BEGIN Dataset records

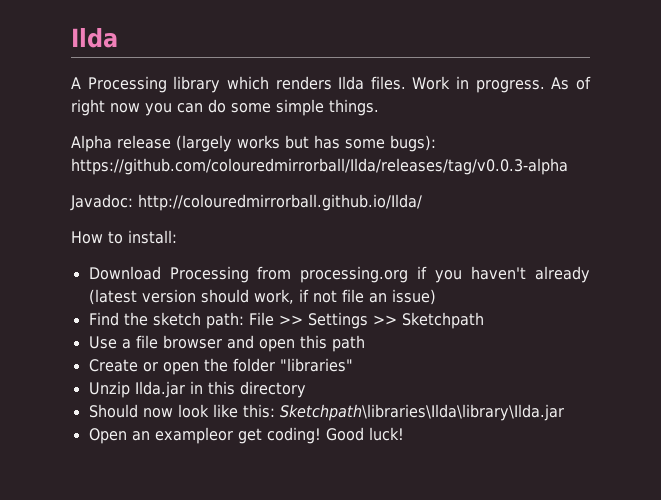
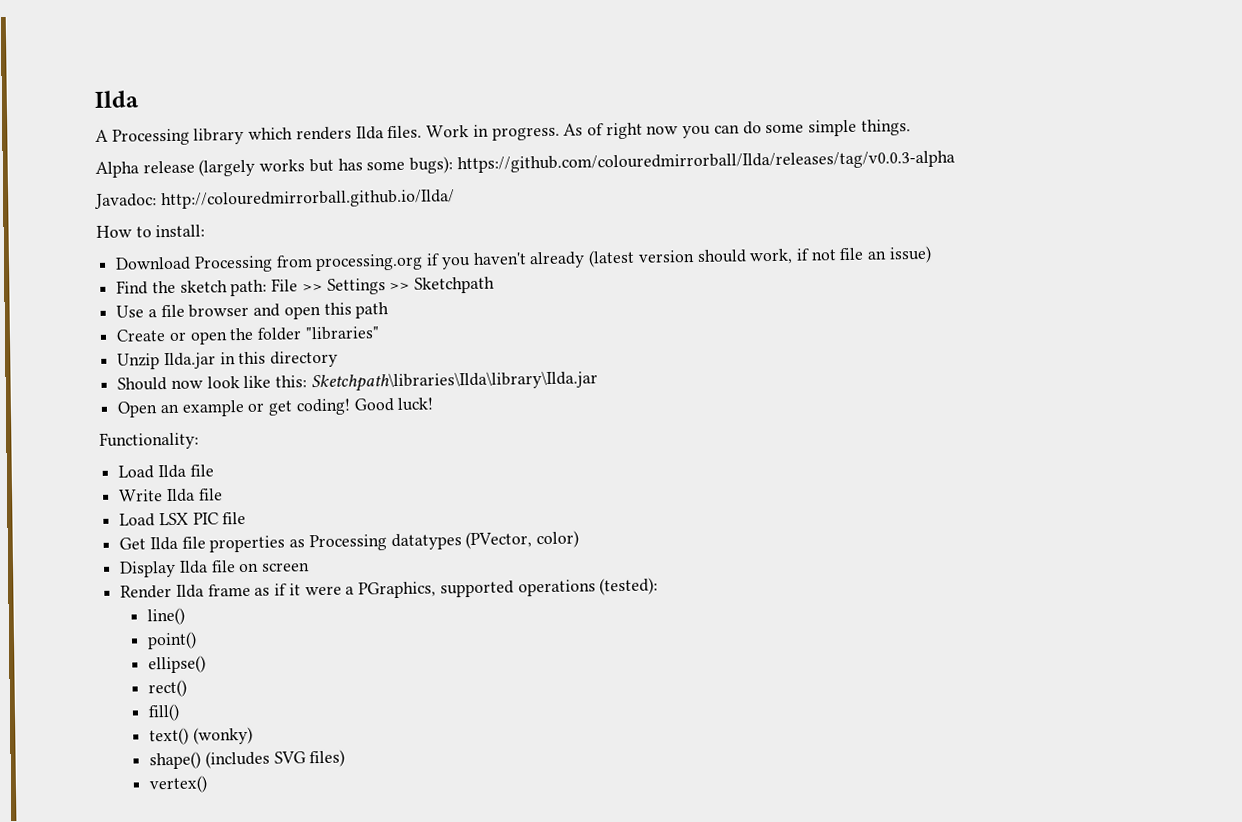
- Open an exampleor get coding!
+ Open an example or get coding!
+ Functionality:
+ Load Ilda file
+ Write Ilda file
+ Load LSX PIC file
+ Get Ilda file properties as Processing datatypes (PVector, color)
+ Display Ilda file on screen
+ Render Ilda frame as if it were a PGraphics, supported operations (tested):
+ line()
+ point()
+ ellipse()
+ rect()
+ fill()
+ text() (wonky)
+ shape() (includes SVG files)
+ vertex()

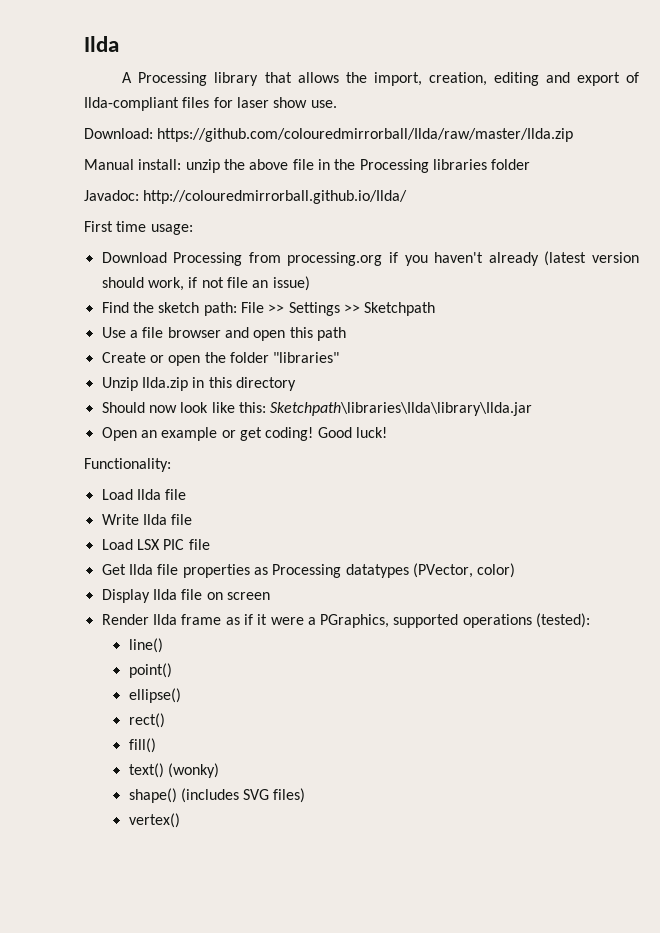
- A Processing library which renders Ilda files. Work in progress. As of right now you can do some simple things.
- Alpha release (largely works but has some bugs): https://github.com/colouredmirrorball/Ilda/releases/tag/v0.0.3-alpha
+ A Processing library that allows the import, creation, editing and export of Ilda-compliant files for laser show use.
+ Download: https://github.com/colouredmirrorball/Ilda/raw/master/Ilda.zip
+ Manual install: unzip the above file in the Processing libraries folder
- How to install:
+ First time usage:
- Unzip Ilda.jar in this directory
+ Unzip Ilda.zip in this directory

END Dataset records

Every line in the entries above that has the word "github" should be identified and copied.

◆ **Reply to the exercise**
- Alpha release (largely works but has some bugs): https://github.com/colouredmirrorball/Ilda/releases/tag/v0.0.3-alpha
+ Download: https://github.com/colouredmirrorball/Ilda/raw/master/Ilda.zip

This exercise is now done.